Urteil vom 20. September 2002
IV. Kammer

Bundesrichter Rüedi, Bundesrichter Ferrari und nebenamtlicher Richter
Maeschi; Gerichtsschreiberin Helfenstein Franke

S.________, 1963, Beschwerdeführerin,
handelnd durch den Vormundschaftsbehörde Y.________, z.H. U.________, 3076
Worb 1, und dieser vertreten durch Fürsprecher Peter Huber, Belpstrasse 16,
3001 Bern,

gegen

Ausgleichskasse des Kantons Bern, Abteilung Leistungen, Chutzenstrasse 10,
3007 Bern, Beschwerdegegnerin

Verwaltungsgericht des Kantons Bern, Bern

(Entscheid vom 12. Februar 2002)

Sachverhalt:

A.
S. ________, geboren 1963, ist geistig behindert und lebt seit 1980 in der
Eingliederungsstätte G.________. Ab 1. Januar 1987 bezog sie
Ergänzungsleistungen zur Rente der Invalidenversicherung.

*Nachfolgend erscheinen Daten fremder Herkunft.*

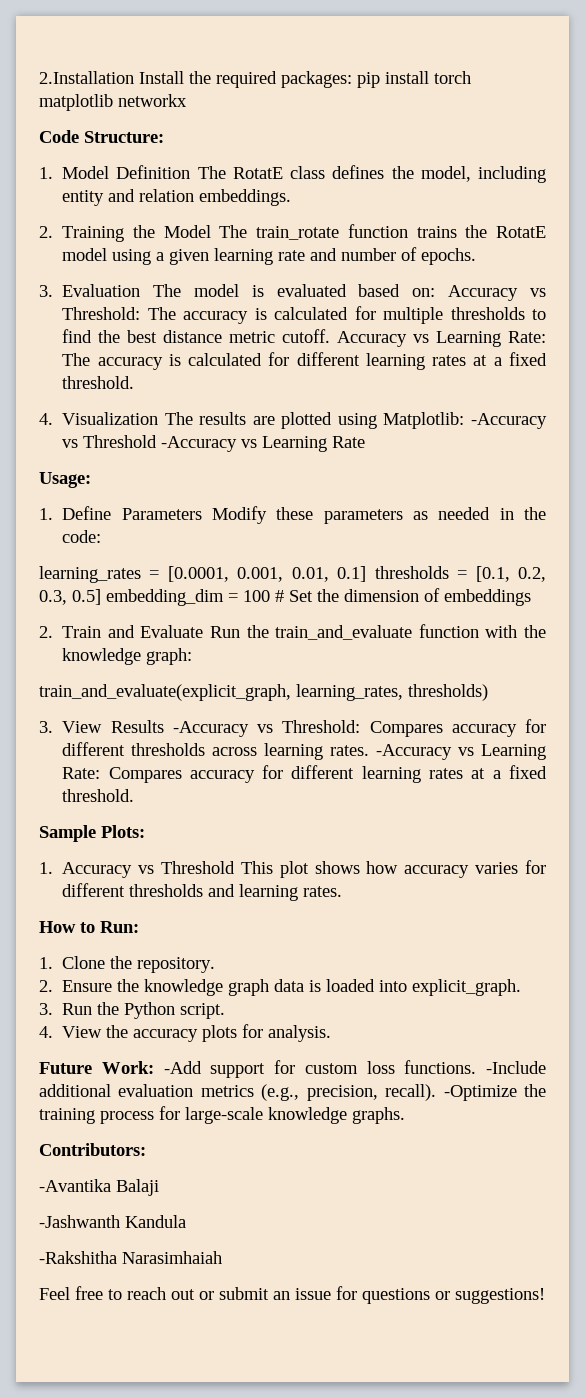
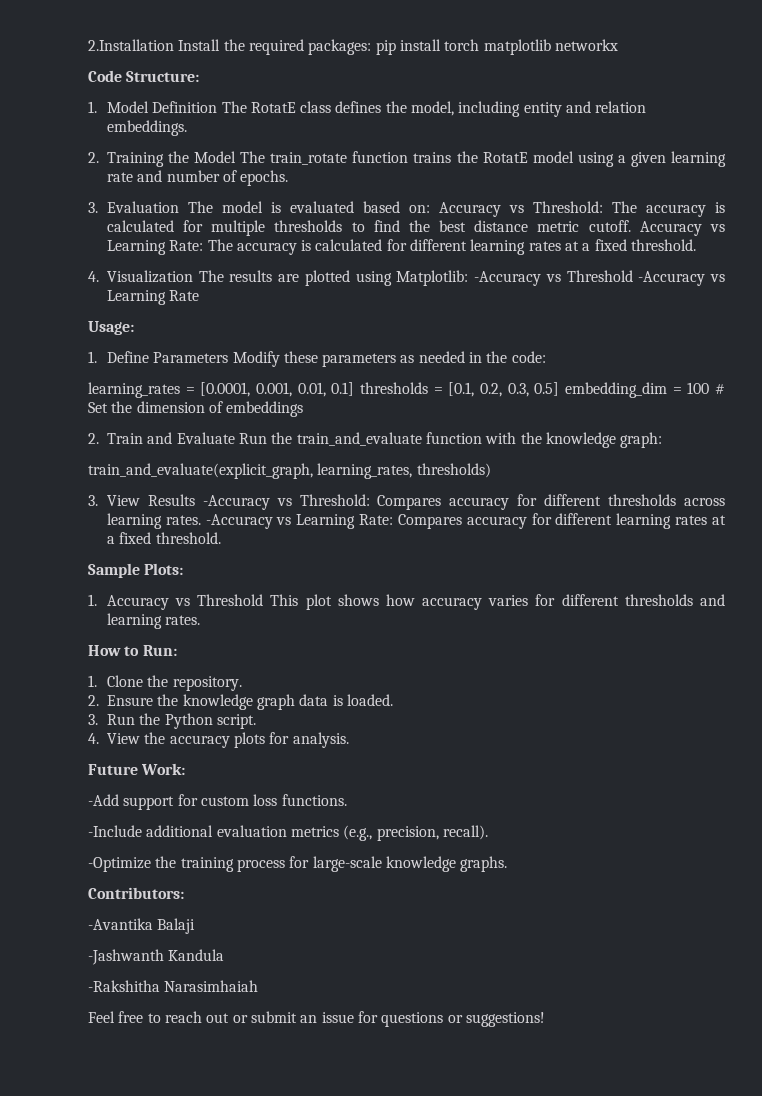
- 2. Ensure the knowledge graph data is loaded into explicit_graph.
+ 2. Ensure the knowledge graph data is loaded.
- Future Work: -Add support for custom loss functions. -Include additional evaluation metrics (e.g., precision, recall). -Optimize the training process for large-scale knowledge graphs.
+ Future Work:
+ -Add support for custom loss functions.
+ -Include additional evaluation metrics (e.g., precision, recall).
+ -Optimize the training process for large-scale knowledge graphs.

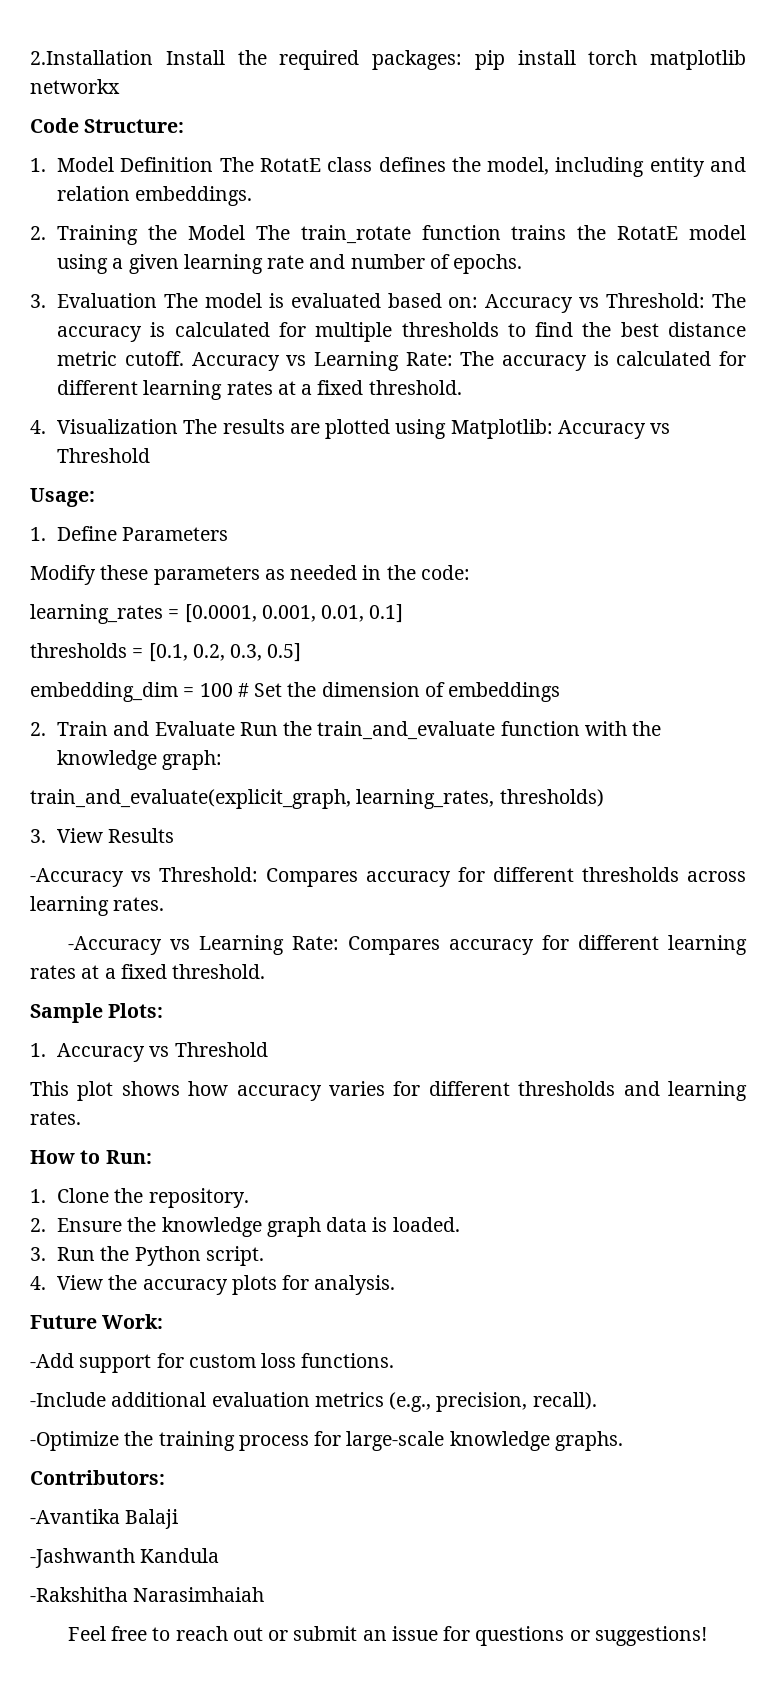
- 4. Visualization The results are plotted using Matplotlib: -Accuracy vs Threshold -Accuracy vs Learning Rate
+ 4. Visualization The results are plotted using Matplotlib: Accuracy vs Threshold
- 1. Define Parameters Modify these parameters as needed in the code:
+ 1. Define Parameters
+ Modify these parameters as needed in the code:
- learning_rates = [0.0001, 0.001, 0.01, 0.1] thresholds = [0.1, 0.2, 0.3, 0.5] embedding_dim = 100 # Set the dimension of embeddings
+ learning_rates = [0.0001, 0.001, 0.01, 0.1]
+ thresholds = [0.1, 0.2, 0.3, 0.5]
+ embedding_dim = 100 # Set the dimension of embeddings
- 3. View Results -Accuracy vs Threshold: Compares accuracy for different thresholds across learning rates. -Accuracy vs Learning Rate: Compares accuracy for different learning rates at a fixed threshold.
+ 3. View Results
+ -Accuracy vs Threshold: Compares accuracy for different thresholds across learning rates.
+ -Accuracy vs Learning Rate: Compares accuracy for different learning rates at a fixed threshold.
- 1. Accuracy vs Threshold This plot shows how accuracy varies for different thresholds and learning rates.
+ 1. Accuracy vs Threshold
+ This plot shows how accuracy varies for different thresholds and learning rates.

Auf Grund eines
Erbteilungsvertrages vom 28. Februar 1992, mit welchem sie neben ihrer
Schwester F.________ Eigentümerin zur Hälfte an einer Liegenschaft
X.________wurde, nahm die Ausgleichskasse des Kantons Bern eine Neuberechnung
der Ergänzungsleistung vor. Mit Verfügung vom 17. Oktober 1995 forderte sie
für die Zeit von Januar 1992 bis Dezember 1994 Leistungen im Betrag von Fr.
12'316.-- zurück und und verneinte einen Anspruch für die Zeit ab 1. Januar
1995. Diese Verfügung blieb unangefochten. Am 23. November 1998 reichte die
Vormundschaftsbehörde Y.________ namens der Versicherten ein neues Gesuch um
Zusprechung von Ergänzungsleistungen ein, nachdem S.________ ihren hälftigen
Liegenschaftsanteil auf den 1. Juli 1998 zu einem Anrechnungspreis von Fr.
1'525'000.-- der Schwester abgetreten hatte. Am 23. Juni 2000 lehnte die
Ausgleichskasse das Begehren verfügungsweise ab, wobei sie ausgehend von
einem Repartitionswert der Liegenschaft (½ Anteil) von Fr. 2'119'599.-- einen
Vermögensverzicht für 1998 und 1999 von Fr. 594'598.-- in Rechnung stellte
und einen Einnahmenüberschuss von Fr. 20'672.-- ab 1. November 1998
ermittelte.

B.
Die hiegegen erhobene Beschwerde, mit welcher die Vormundschaftsbehörde die
Aufhebung der Verfügung vom 23. Juni 2000 und die Zusprechung einer
Ergänzungsleistung unter Berücksichtigung eines Verkehrswertes der
Liegenschaft von Fr. 3'050'000.-- beantragte, wies das Verwaltungsgericht des
Kantons Bern mit der Feststellung ab, dass die Ausgleichskasse zu Recht vom
Repartitionswert des hälftigen Liegenschaftsanteils von Fr. 2'119'599.--
ausgegangen, die Berechnung jedoch insofern zu korrigieren sei, als ein
Betrag von Fr. 50'000.--, welchen die Erwerberin laut Erbteilungsvertrag auf
den 1. Juli 1998 bar zu bezahlen hatte, unberücksichtigt geblieben sei, was
indessen am Einnahmenüberschuss nichts ändere (Entscheid vom 12. Februar
2002).

C.
Vertreten durch Fürsprecher Peter Huber, Bern, lässt die
Vormundschaftsbehörde Verwaltungsgerichtsbeschwerde führen mit dem
Rechtsbegehren, der angefochtene Entscheid sei aufzuheben und es sei die
Sache zur Neuberechnung des Anspruchs auf Ergänzungsleistung an die
Verwaltung zurückzuweisen. In der Begründung wird daran festgehalten, dass
der veräusserte Liegenschaftsanteil zum ermittelten Verkehrswert gemäss
Schätzungen vom 27. Juni 1996 und 18. Februar 1997 anzurechnen sei.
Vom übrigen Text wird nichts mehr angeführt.